↓
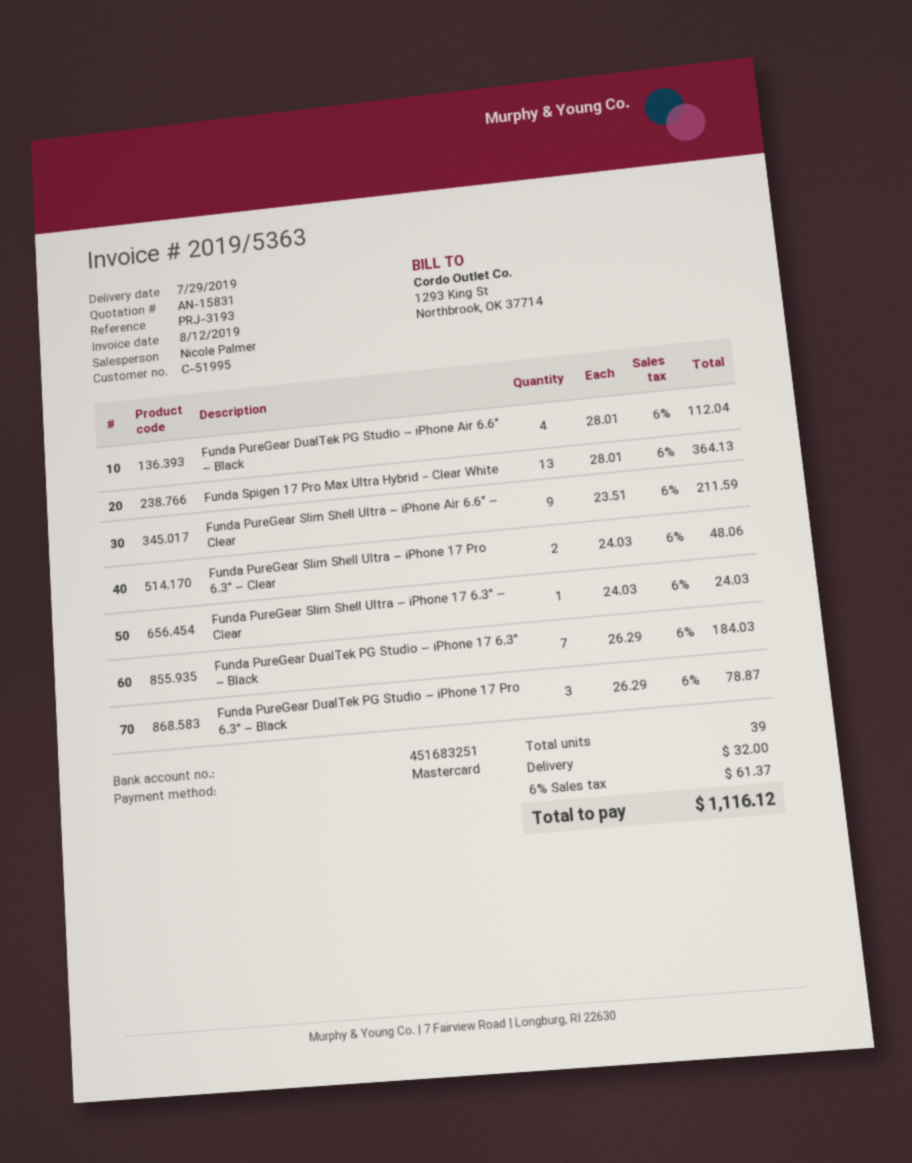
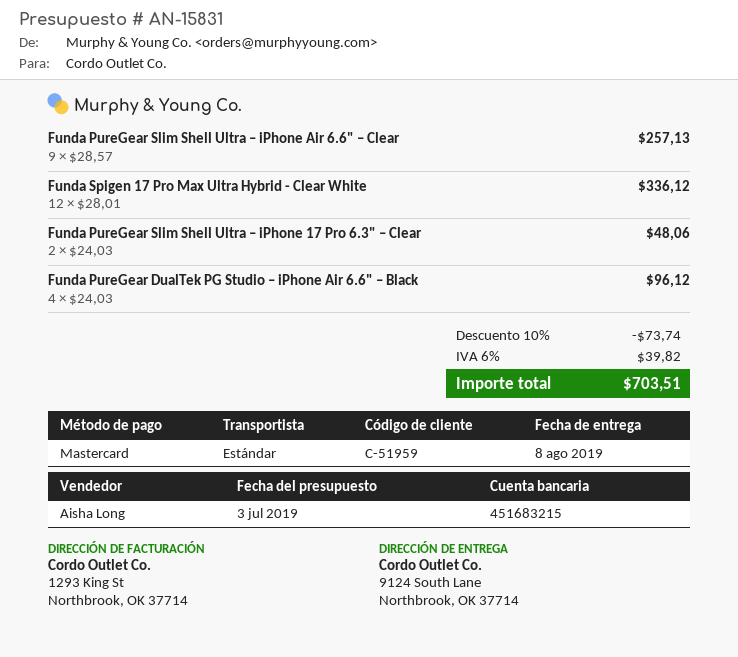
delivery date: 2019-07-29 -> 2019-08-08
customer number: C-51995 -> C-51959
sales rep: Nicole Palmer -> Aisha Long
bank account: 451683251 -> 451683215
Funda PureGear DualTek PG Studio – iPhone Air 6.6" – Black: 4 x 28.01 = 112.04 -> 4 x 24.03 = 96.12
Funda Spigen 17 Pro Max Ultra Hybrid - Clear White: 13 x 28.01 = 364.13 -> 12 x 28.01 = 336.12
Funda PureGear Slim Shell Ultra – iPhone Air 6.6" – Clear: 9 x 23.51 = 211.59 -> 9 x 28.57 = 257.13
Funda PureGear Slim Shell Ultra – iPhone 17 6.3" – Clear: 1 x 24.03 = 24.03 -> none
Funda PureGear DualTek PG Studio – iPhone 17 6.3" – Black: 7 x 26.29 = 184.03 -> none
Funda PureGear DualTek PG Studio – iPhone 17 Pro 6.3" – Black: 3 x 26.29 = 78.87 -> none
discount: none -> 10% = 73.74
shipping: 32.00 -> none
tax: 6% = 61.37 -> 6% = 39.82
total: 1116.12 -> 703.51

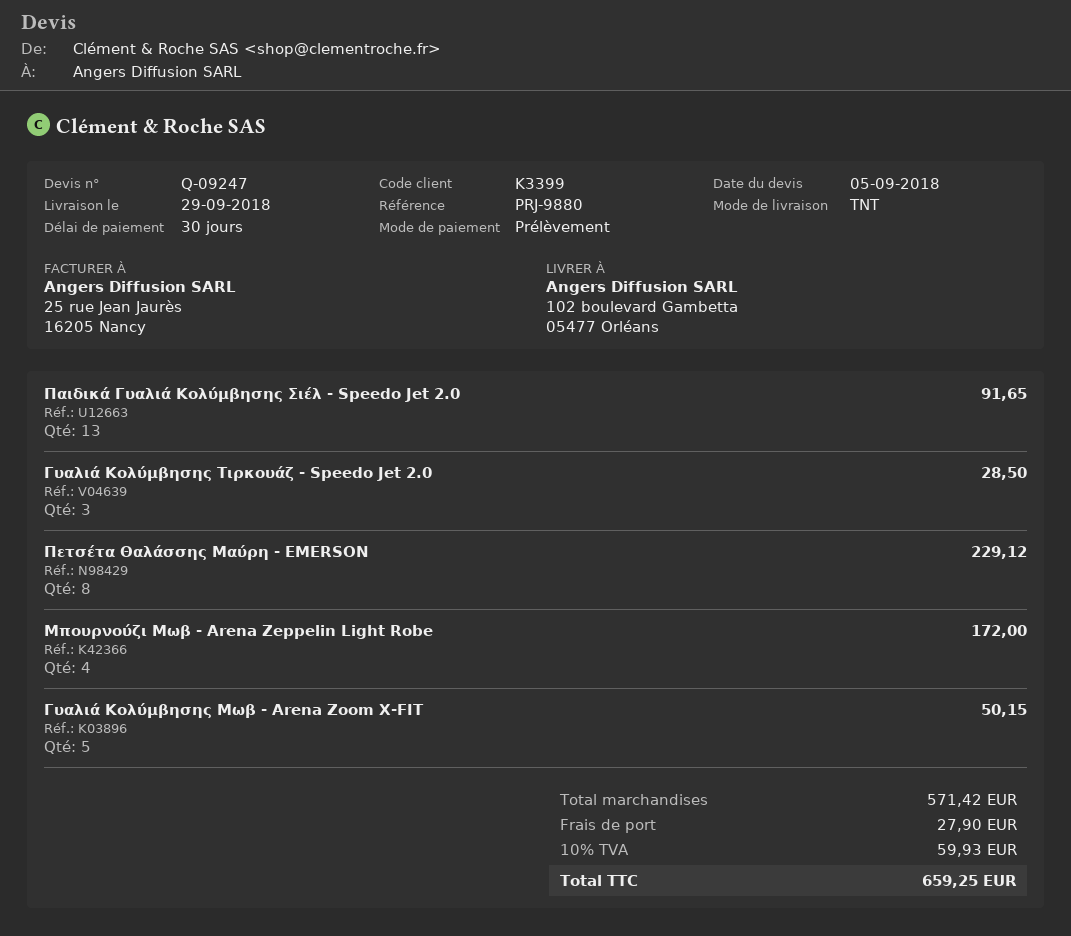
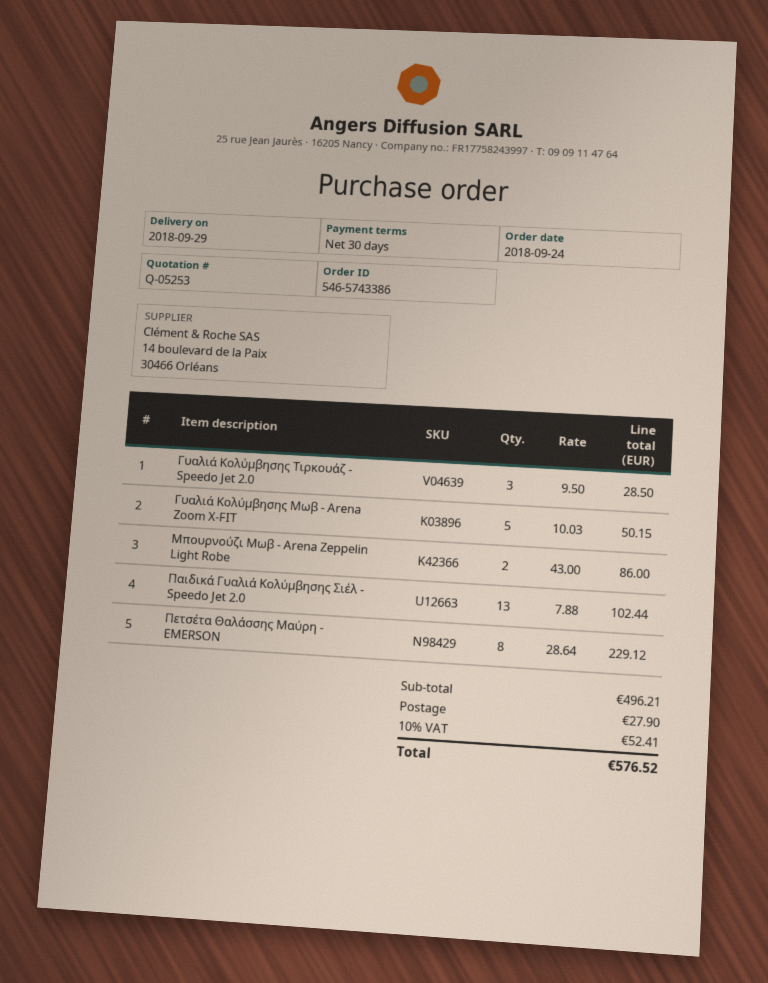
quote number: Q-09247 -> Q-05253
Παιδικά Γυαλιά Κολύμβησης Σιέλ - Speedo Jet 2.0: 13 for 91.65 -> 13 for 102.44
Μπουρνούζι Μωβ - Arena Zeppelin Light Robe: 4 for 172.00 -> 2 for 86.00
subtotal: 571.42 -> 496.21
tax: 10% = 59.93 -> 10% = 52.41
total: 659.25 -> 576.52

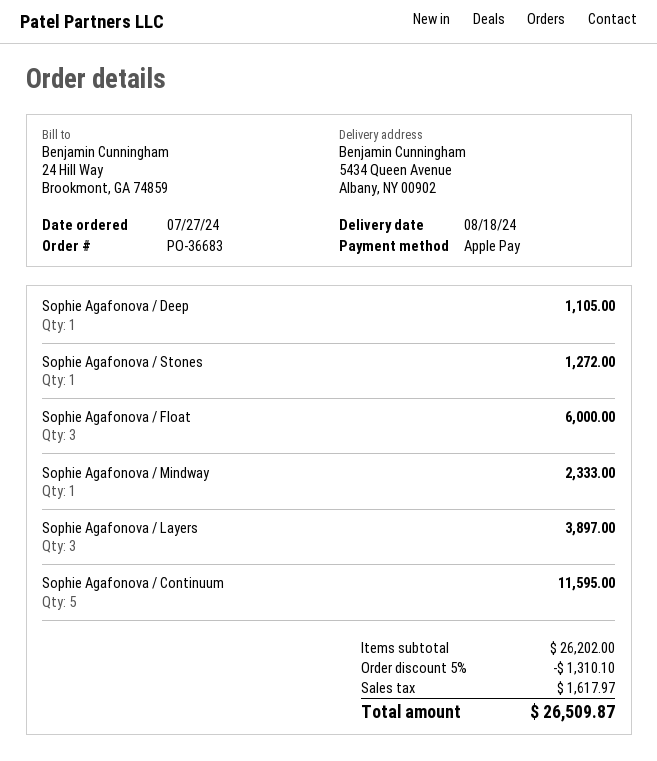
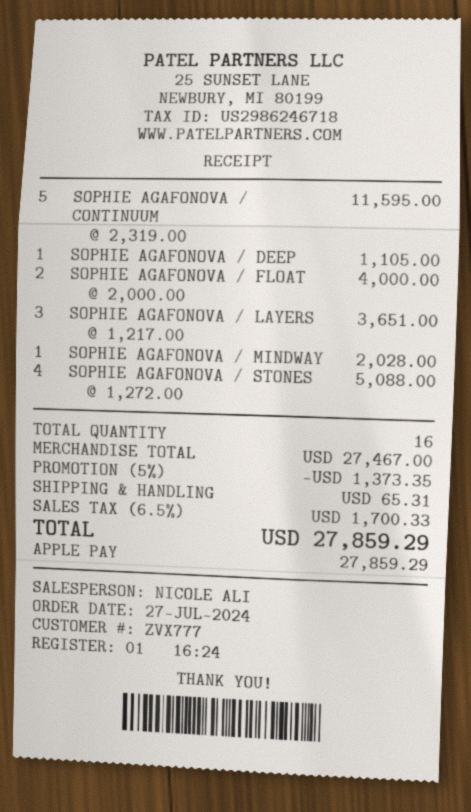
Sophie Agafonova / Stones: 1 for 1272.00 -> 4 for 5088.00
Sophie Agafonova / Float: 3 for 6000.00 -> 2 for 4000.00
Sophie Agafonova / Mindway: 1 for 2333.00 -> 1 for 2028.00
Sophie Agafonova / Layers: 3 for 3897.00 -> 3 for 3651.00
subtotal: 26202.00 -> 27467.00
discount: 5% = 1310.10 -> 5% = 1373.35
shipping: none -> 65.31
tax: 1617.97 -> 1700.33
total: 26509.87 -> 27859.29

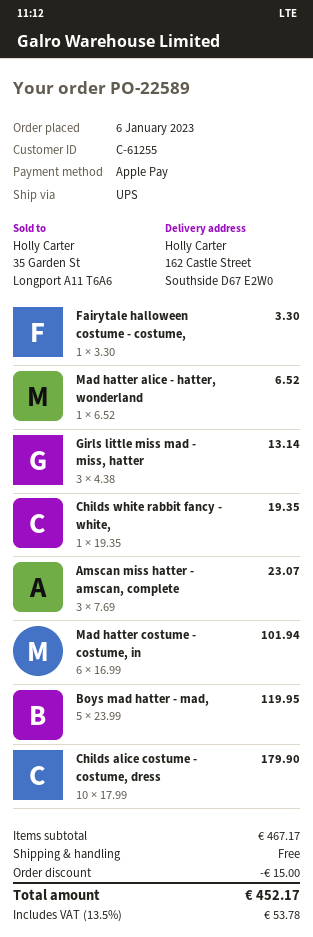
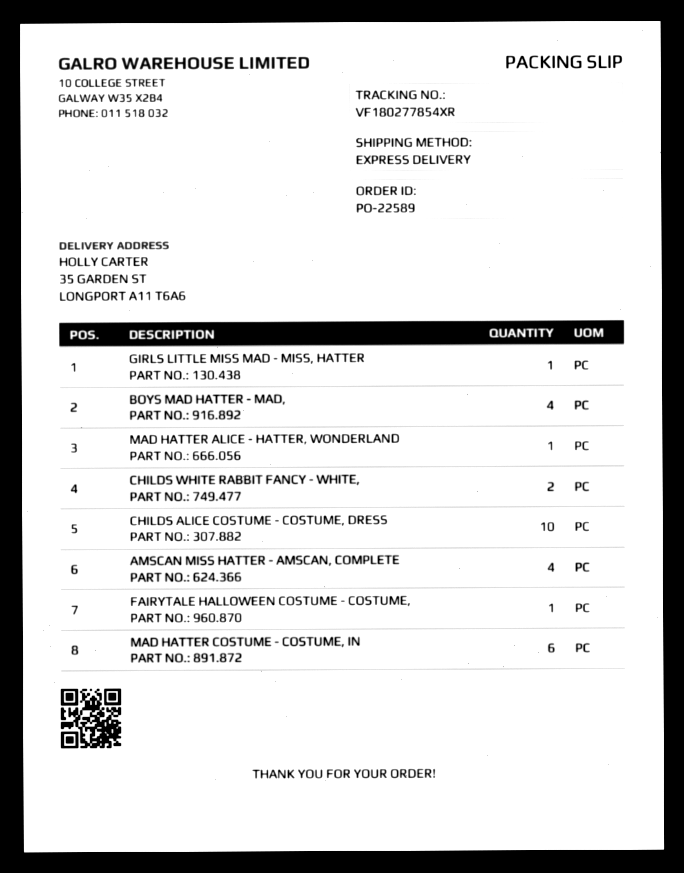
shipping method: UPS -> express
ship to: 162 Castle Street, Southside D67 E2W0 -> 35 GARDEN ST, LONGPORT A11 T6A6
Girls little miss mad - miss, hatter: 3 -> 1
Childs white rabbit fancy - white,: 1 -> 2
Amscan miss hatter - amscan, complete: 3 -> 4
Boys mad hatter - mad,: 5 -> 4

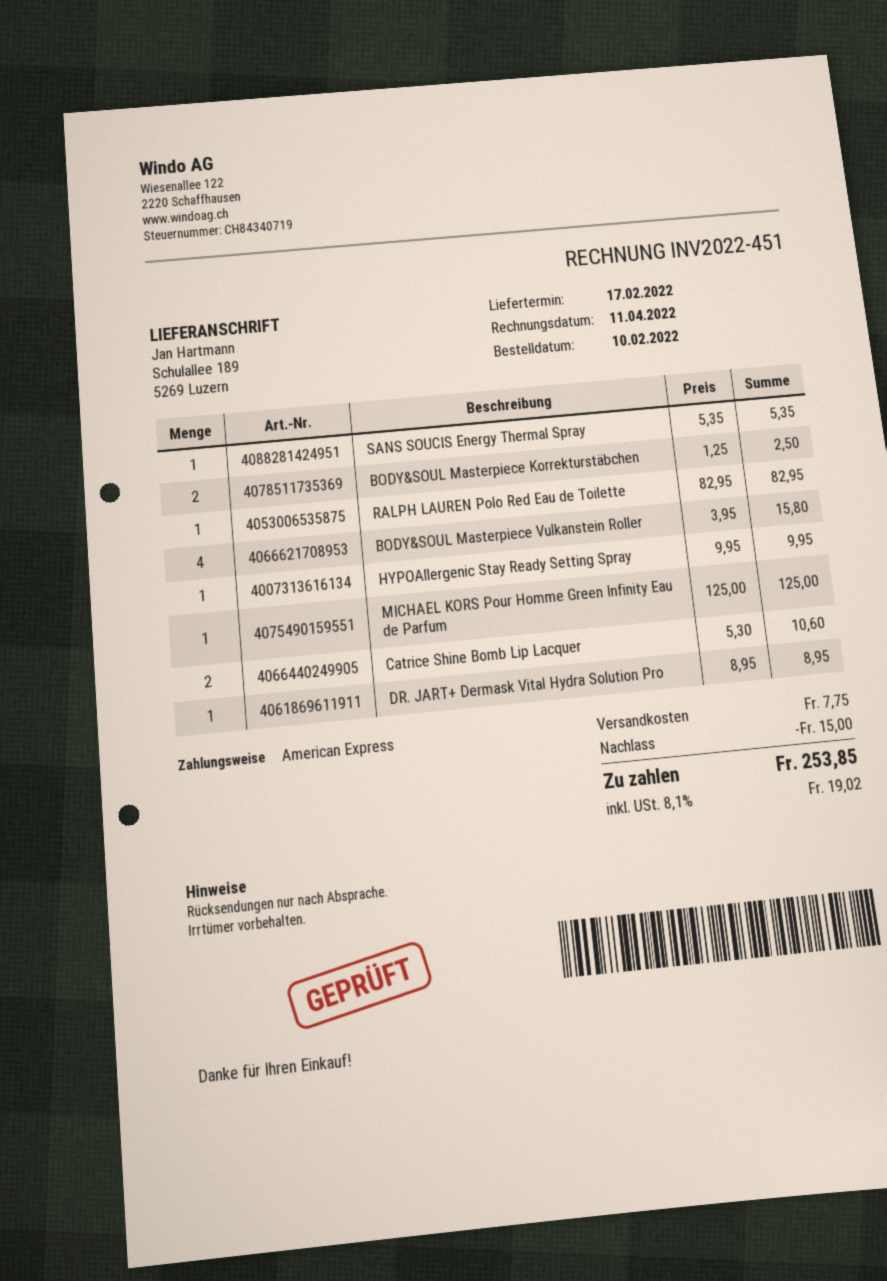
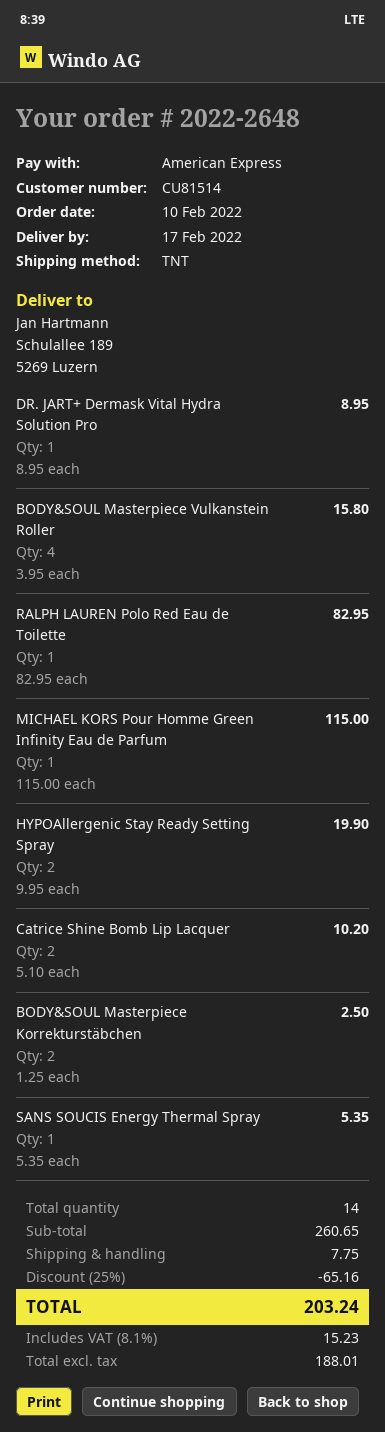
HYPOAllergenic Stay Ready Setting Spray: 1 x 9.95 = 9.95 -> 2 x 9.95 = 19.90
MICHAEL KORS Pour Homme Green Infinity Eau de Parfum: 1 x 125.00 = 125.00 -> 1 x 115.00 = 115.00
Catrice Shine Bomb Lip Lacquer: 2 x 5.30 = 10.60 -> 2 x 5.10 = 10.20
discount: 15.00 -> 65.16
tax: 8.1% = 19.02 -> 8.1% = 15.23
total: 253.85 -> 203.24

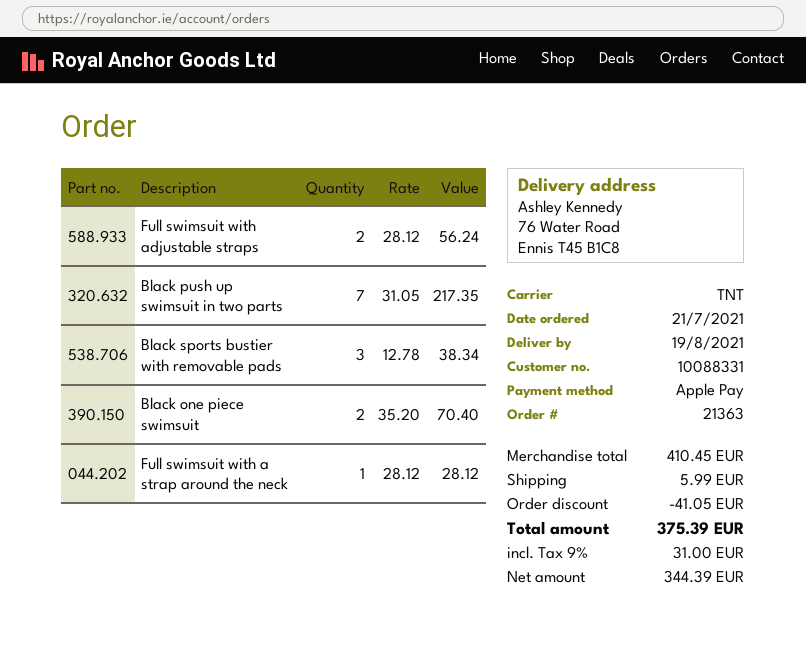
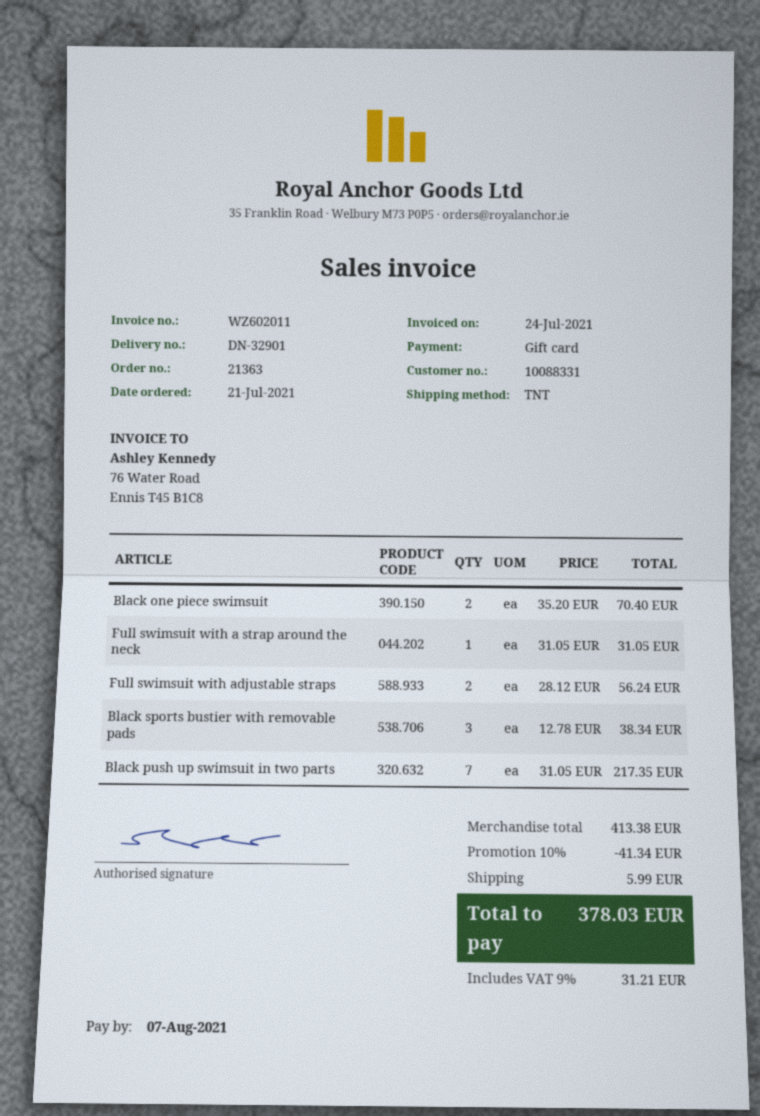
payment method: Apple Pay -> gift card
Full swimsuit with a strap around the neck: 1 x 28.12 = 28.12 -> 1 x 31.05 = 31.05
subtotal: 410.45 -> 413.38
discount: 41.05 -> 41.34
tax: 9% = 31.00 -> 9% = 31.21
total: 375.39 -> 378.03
↑
Which lines above contain the word "none"? List them.

- Output:
Funda PureGear Slim Shell Ultra – iPhone 17 6.3" – Clear: 1 x 24.03 = 24.03 -> none
Funda PureGear DualTek PG Studio – iPhone 17 6.3" – Black: 7 x 26.29 = 184.03 -> none
Funda PureGear DualTek PG Studio – iPhone 17 Pro 6.3" – Black: 3 x 26.29 = 78.87 -> none
discount: none -> 10% = 73.74
shipping: 32.00 -> none
shipping: none -> 65.31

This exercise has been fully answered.